Overexpression of the CcrT4_CB15 and AtuT1_C58 toxins induce the SOS system in E. coli. The DJ624λsfiA::lacZ strain containing the pBAD33 (1), pBAD-parE_RK2 (2), pBAD-ccrT4_CB15 (3) or pBAD-atuT1_c58 (4) plasmids were grown in M9 medium. After induction of toxin expression by arabinose addition, samples were taken to perform β-galactosidase assays as described in ‘Materials and Methods’ section.

Figure 4.

Overexpression of the novel toxins inhibits translation in E. coli.

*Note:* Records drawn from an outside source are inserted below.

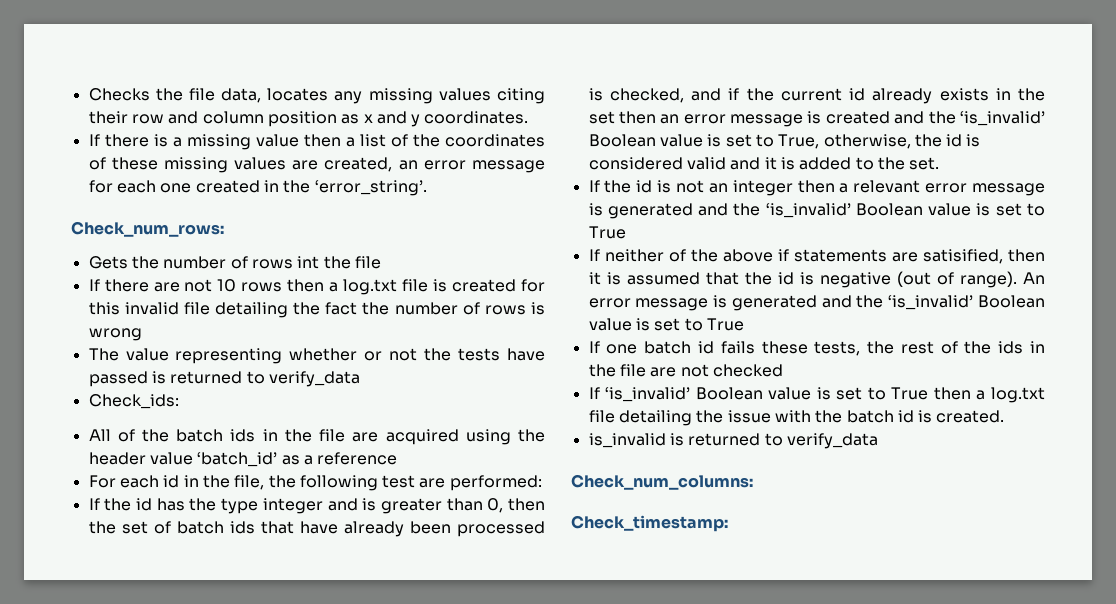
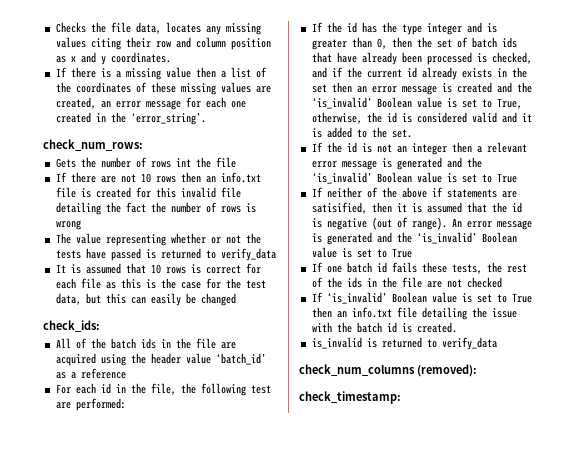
- Check_num_rows:
+ check_num_rows:
- If there are not 10 rows then a log.txt file is created for this invalid file detailing the fact the number of rows is wrong
+ If there are not 10 rows then an info.txt file is created for this invalid file detailing the fact the number of rows is wrong
- Check_ids:
+ It is assumed that 10 rows is correct for each file as this is the case for the test data, but this can easily be changed
+ check_ids:
- If ‘is_invalid’ Boolean value is set to True then a log.txt file detailing the issue with the batch id is created.
+ If ‘is_invalid’ Boolean value is set to True then an info.txt file detailing the issue with the batch id is created.
- Check_num_columns:
- Check_timestamp:
+ check_num_columns (removed):
+ check_timestamp:

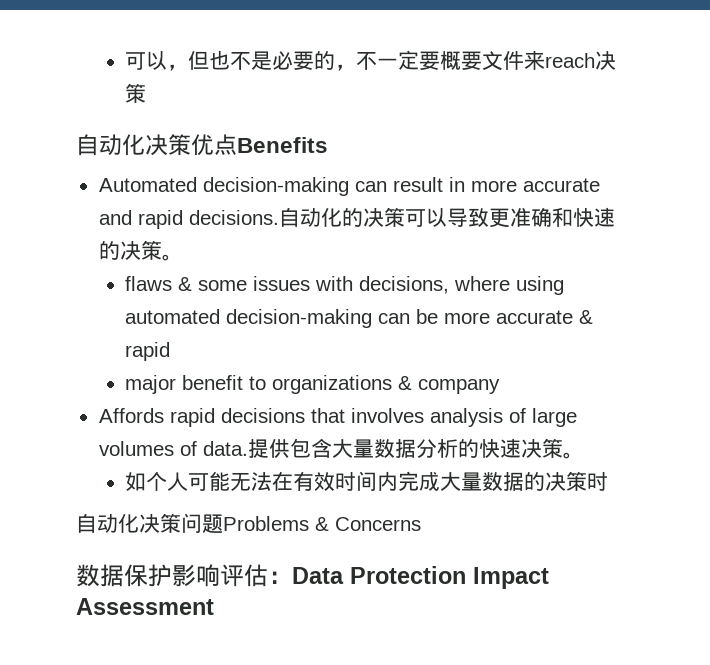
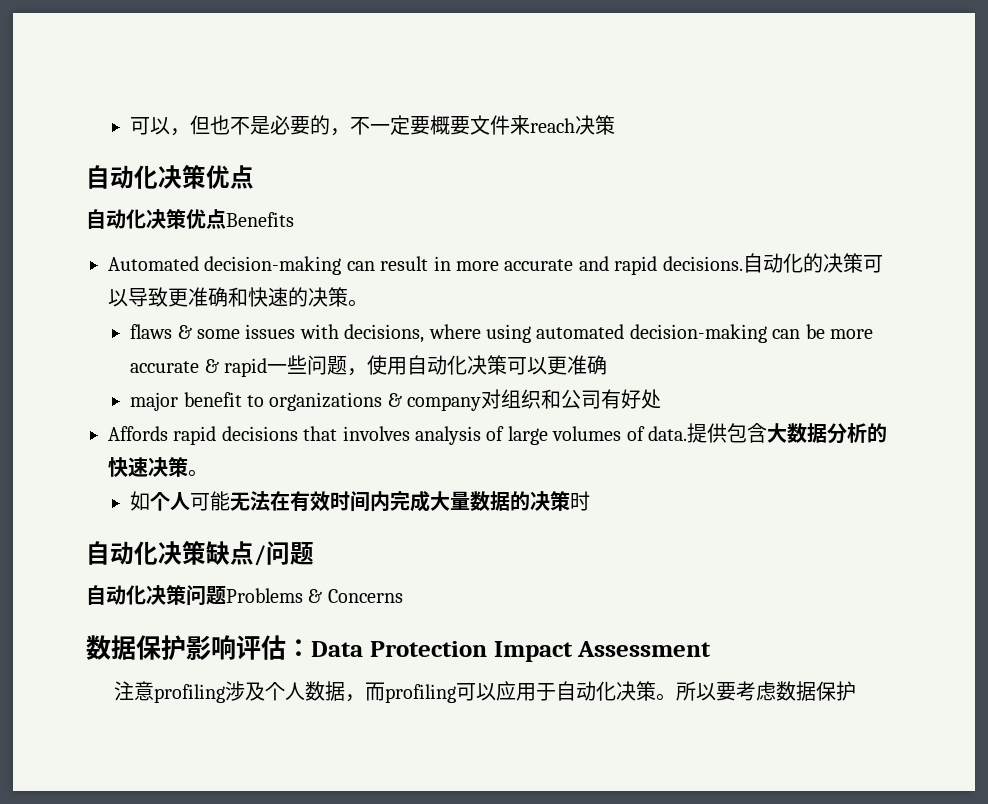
  可以，但也不是必要的，不一定要概要文件来reach决策
+ 自动化决策优点
- flaws & some issues with decisions, where using automated decision-making can be more accurate & rapid
+ flaws & some issues with decisions, where using automated decision-making can be more accurate & rapid一些问题，使用自动化决策可以更准确
- major benefit to organizations & company
+ major benefit to organizations & company对组织和公司有好处
- 提供包含大量数据分析的快速决策。
+ 提供包含大数据分析的快速决策。
+ 自动化决策缺点/问题
+ 注意profiling涉及个人数据，而profiling可以应用于自动化决策。所以要考虑数据保护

The DJ624Δara strain containing the pBAD33 (1), pBAD-parE_RK2 (2), pBAD-yoeB (3), pBAD-ecoT1_EDL933 (4), pBAD-mavT1_K10 (5), pBAD-spyT1₁₀₂₇₀ (6), pBAD-spyT2₁₀₂₇₀ (7), pBAD-bceT1_E33L (8), pBAD-smeT1₁₀₂₁ (9), pBAD-spyT1_M1 (10), pBAD-bceT5_E33L (11), pBAD-nspT1_PC7120 (12), pBAD-nspT2_PC7120 (13), pBAD-spyT4₁₀₂₇₀ (14), pBAD-spyT5₁₀₂₇₀ (15), pBAD-spyT3₁₀₂₇₀ (16), pBAD-spyT1₉₄₂₉ (17) and pBAD-lmoT1_EGD-e (18) were grown in M9 medium. After induction of toxin expression by arabinose addition, cultures were labeled with ³⁵S-methionine. Translation rate was measured as described in ‘Materials and Methods’ section.

Figure 5.

Associations of toxin super-families. The 12 toxin super-families are indicated above the pie chart. Each section of the pie chart represents the relative abundance of antitoxin sequences belonging to a given super-family associated with toxin sequences. Each antitoxin super-family is represented by a specific color. In (A), toxin super-families that are associated with multiple antitoxin super-families (>4). In (B), toxin super-families that are associated with three different antitoxin super-families. In (C), toxin super-families that are associated with AG sequences and another antitoxin super-family. Associations occurring at less than 1% were not considered for clarity.

Figure 6.

Associations of antitoxin super-families. The 20 antitoxin super-families are indicated above the pie chart. Each section of the pie chart represents the relative abundance of toxin sequences belonging to a given super-family associated with antitoxin sequences. Each toxin super-family is represented by a specific color. In (A), antitoxin super-families that are associated with multiple toxin super-families (five or more). In (B), antitoxin super-families that are associated with three or four different toxin super-families. In (C), antitoxin super-families that are associated with AG sequences and another toxin super-family. In (D), antitoxin super-families that are associated with a specific toxin super-family or to AG sequences. Associations occurring at <1% were not considered for clarity.

Figure 7.

Phyletic distribution of toxin and antitoxin super-families. Sequences of toxin super-families (A) and antitoxin super-families (B) are detected in the bacterial phyla indicated at the left of the figure in different proportions: not detected (white), 0.1–20% (gray), 20.1–60% (dark gray), above 60.1% (black).

Figure 8.

No correlation between the total number of CDS and the number of predicted antitoxin and toxin sequences. Only ‘original’ and ‘similar’ antitoxin and toxin sequences were considered.